> _Exercise instructions_
Within the listing that follows, reproduce exactly the lines starting at the line with "text: catalog ->" and ending at the line with "described in a", inclusive, and only those. Pictures are dropped.

> _Information provided_
● ● ● ● ●

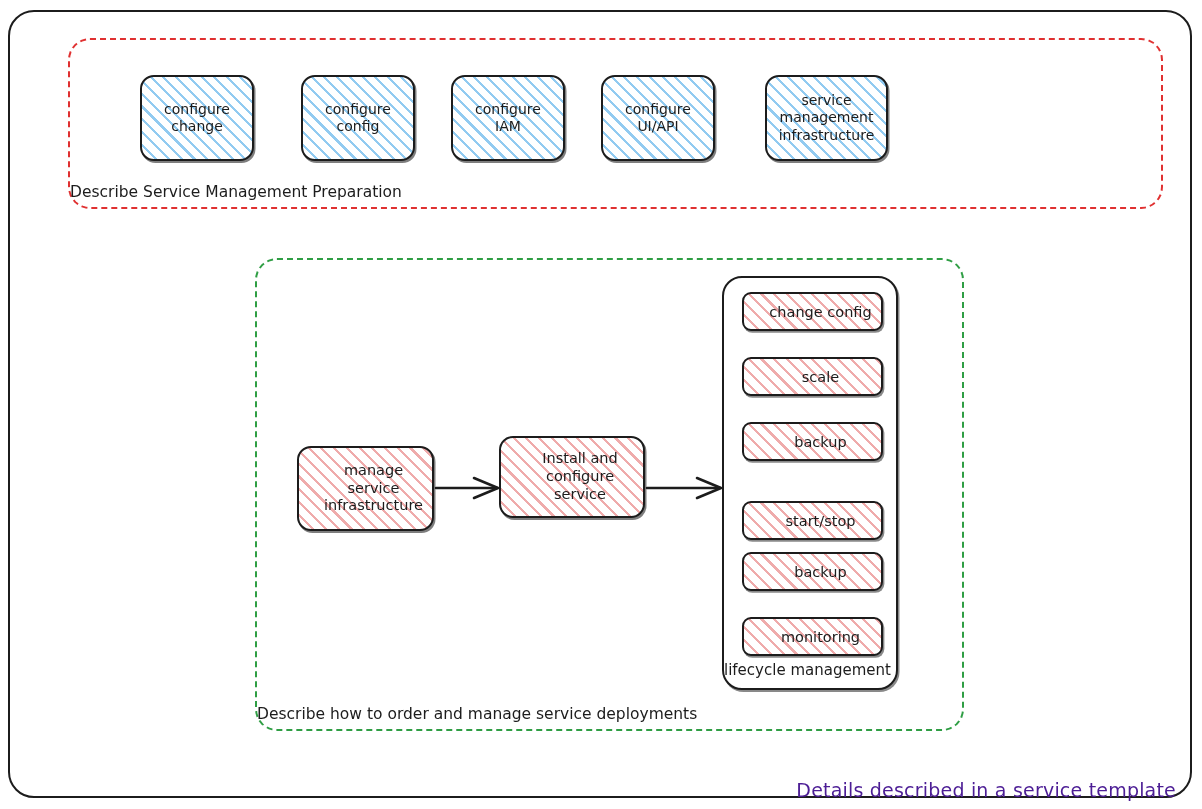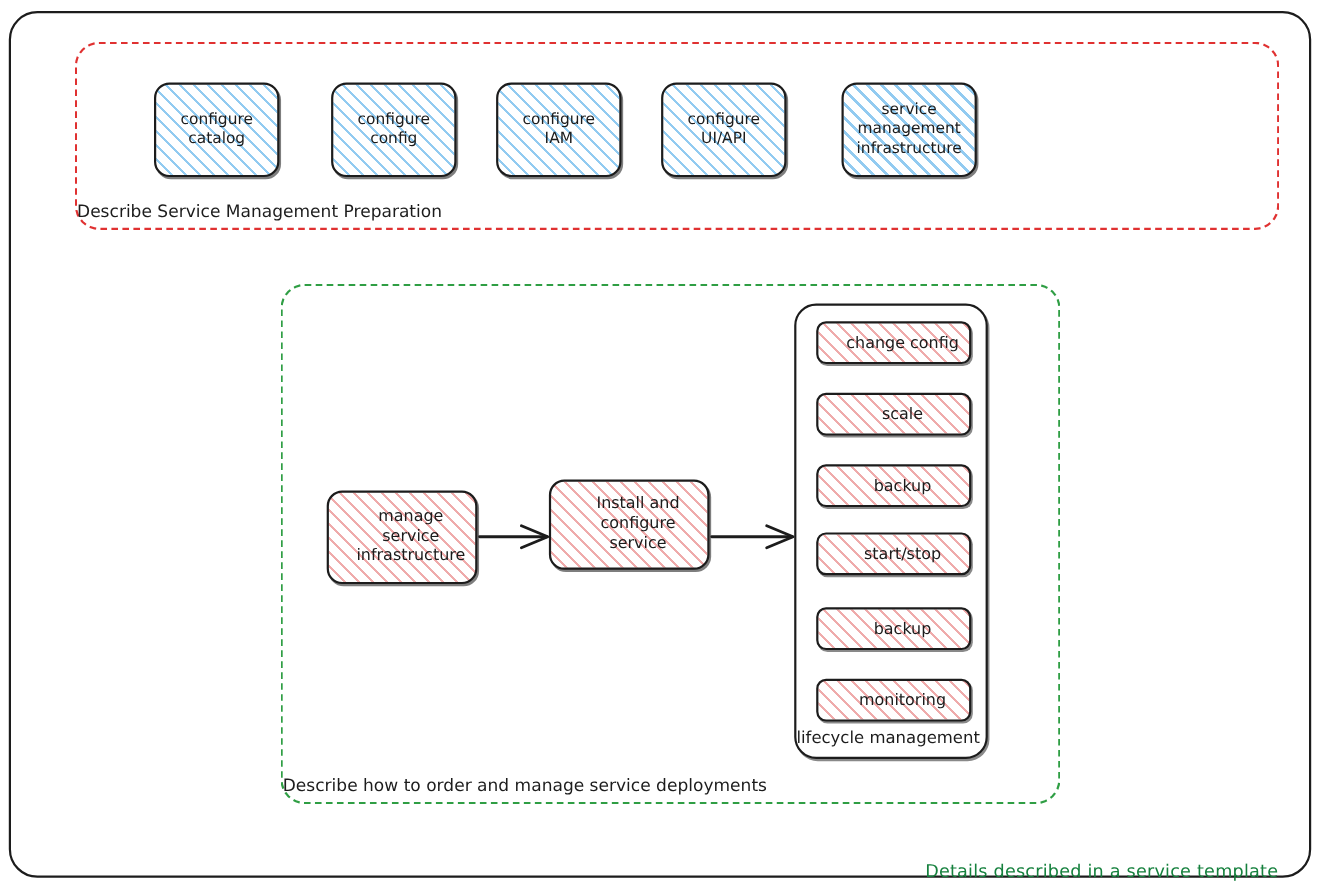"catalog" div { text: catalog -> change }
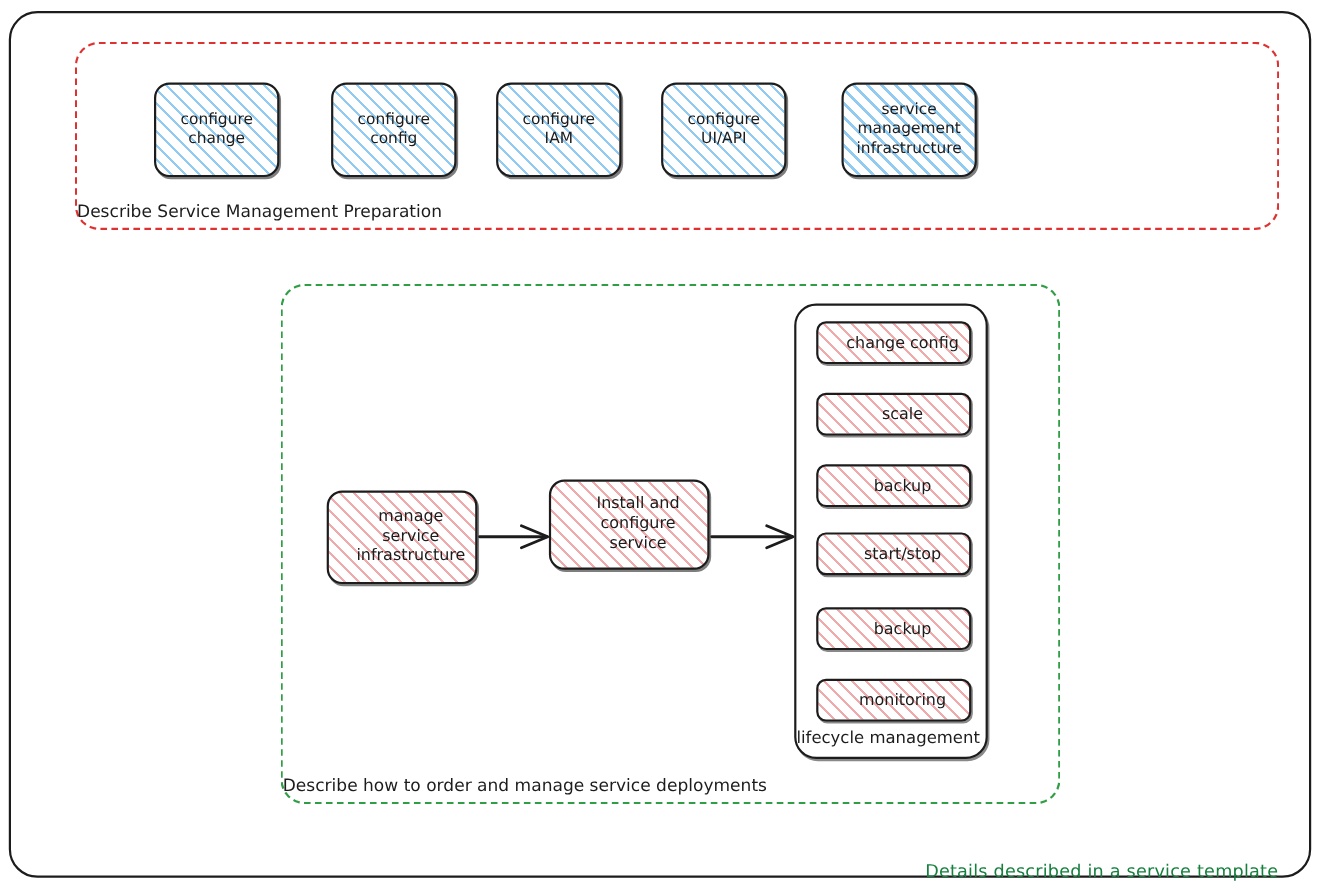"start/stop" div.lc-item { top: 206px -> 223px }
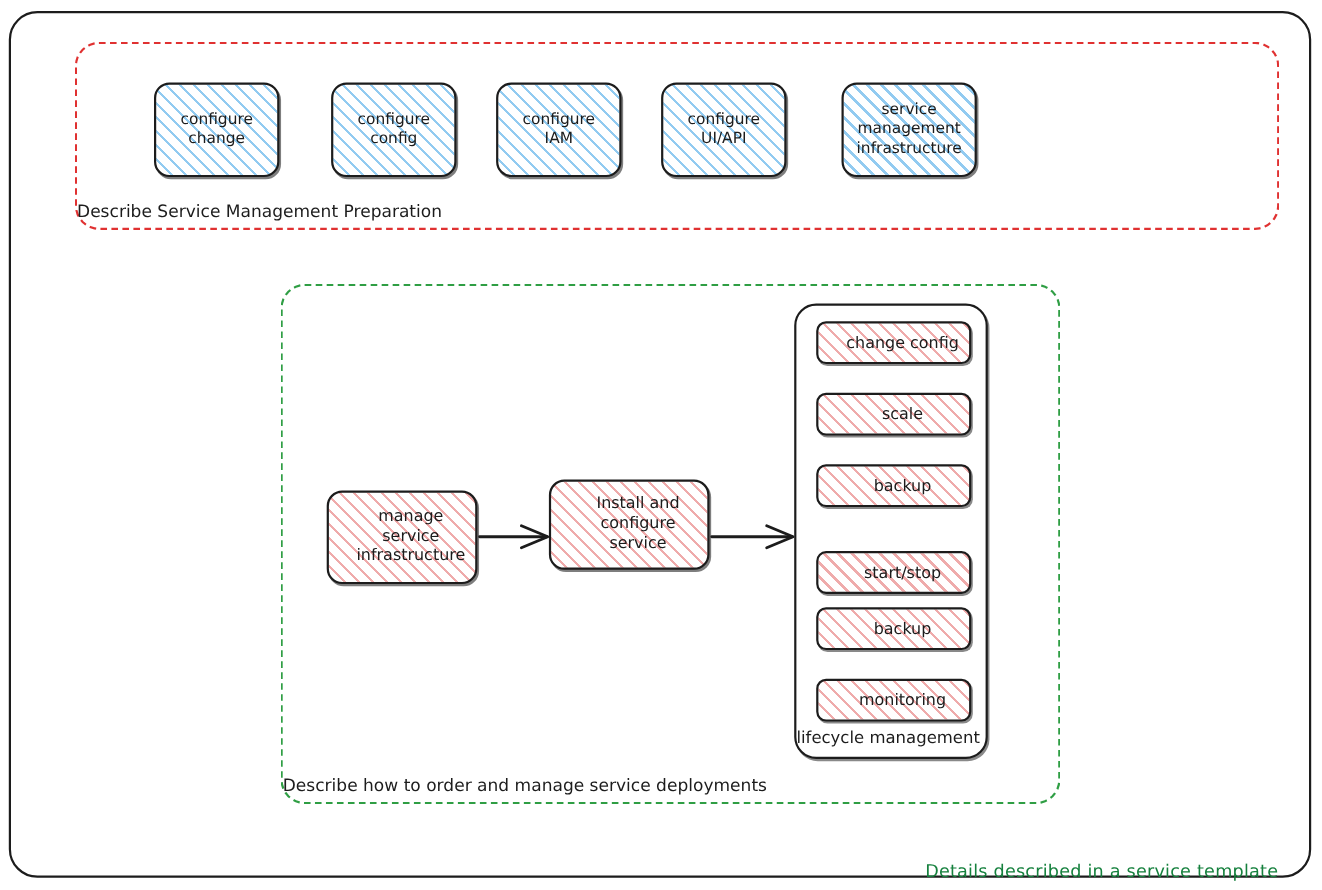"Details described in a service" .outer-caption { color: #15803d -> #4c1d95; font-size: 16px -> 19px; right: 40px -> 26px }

● ● ● ● ●

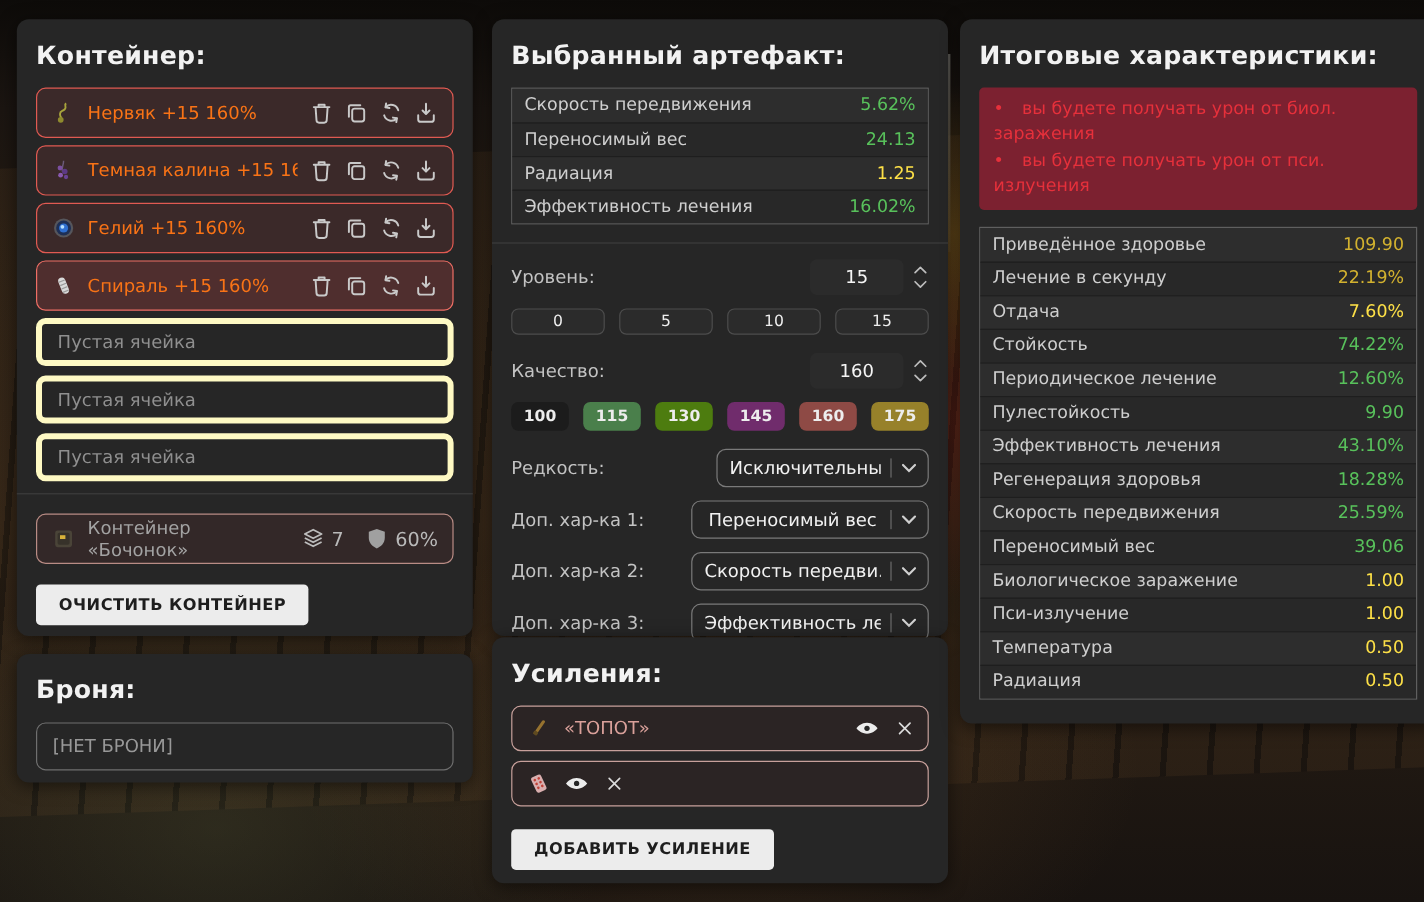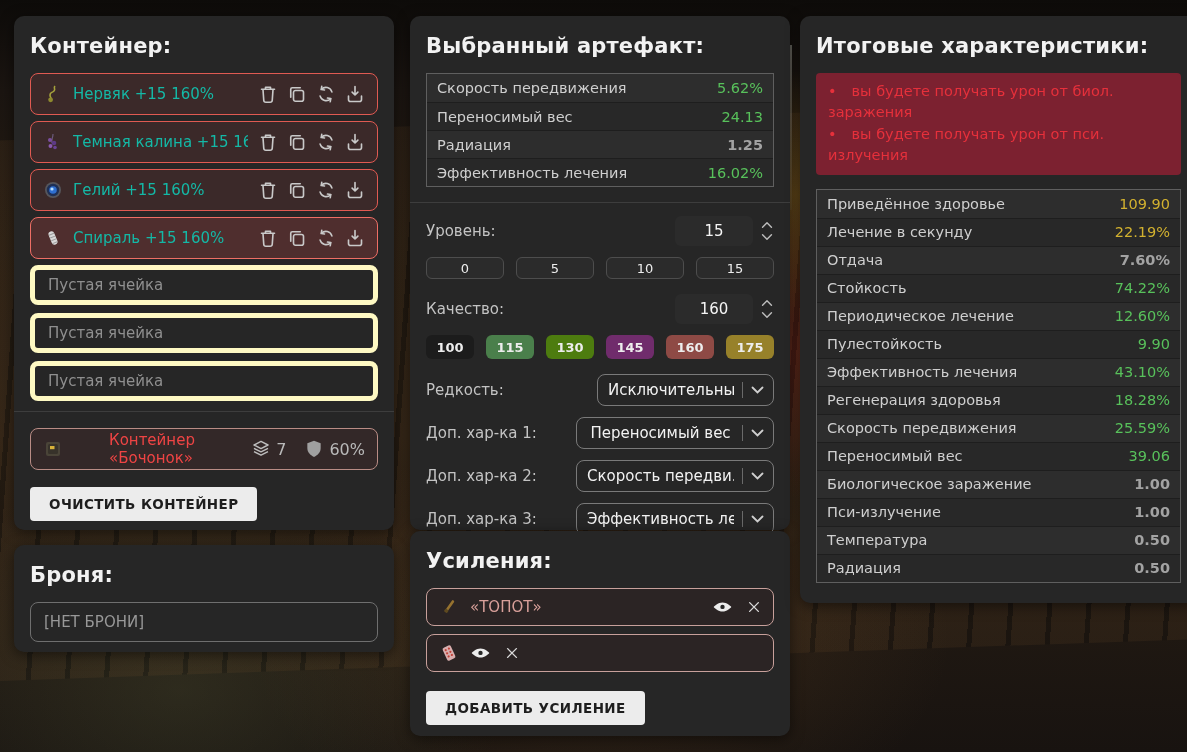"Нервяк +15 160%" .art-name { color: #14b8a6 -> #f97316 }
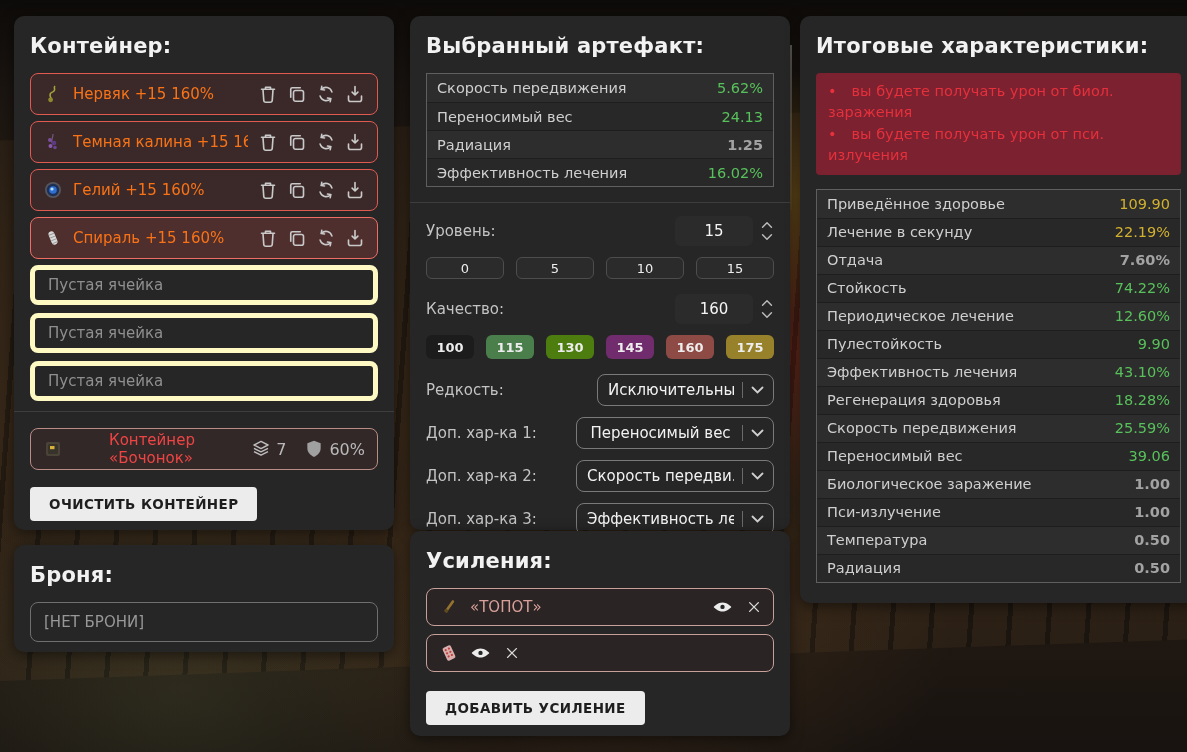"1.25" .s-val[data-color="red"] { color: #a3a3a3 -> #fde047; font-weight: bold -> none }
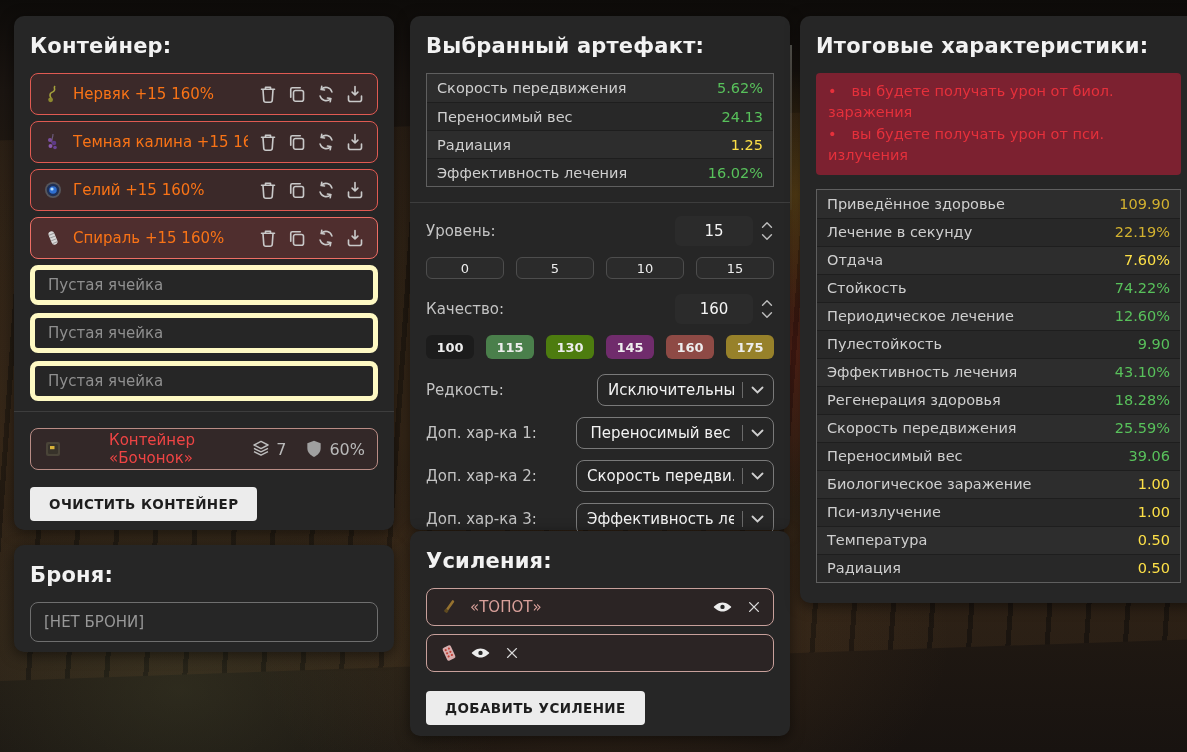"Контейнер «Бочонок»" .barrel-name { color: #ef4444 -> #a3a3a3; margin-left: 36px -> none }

● ● ● ● ●

> _Expected answer_
"catalog" div { text: catalog -> change }
"start/stop" div.lc-item { top: 206px -> 223px }
"Details described in a service" .outer-caption { color: #15803d -> #4c1d95; font-size: 16px -> 19px; right: 40px -> 26px }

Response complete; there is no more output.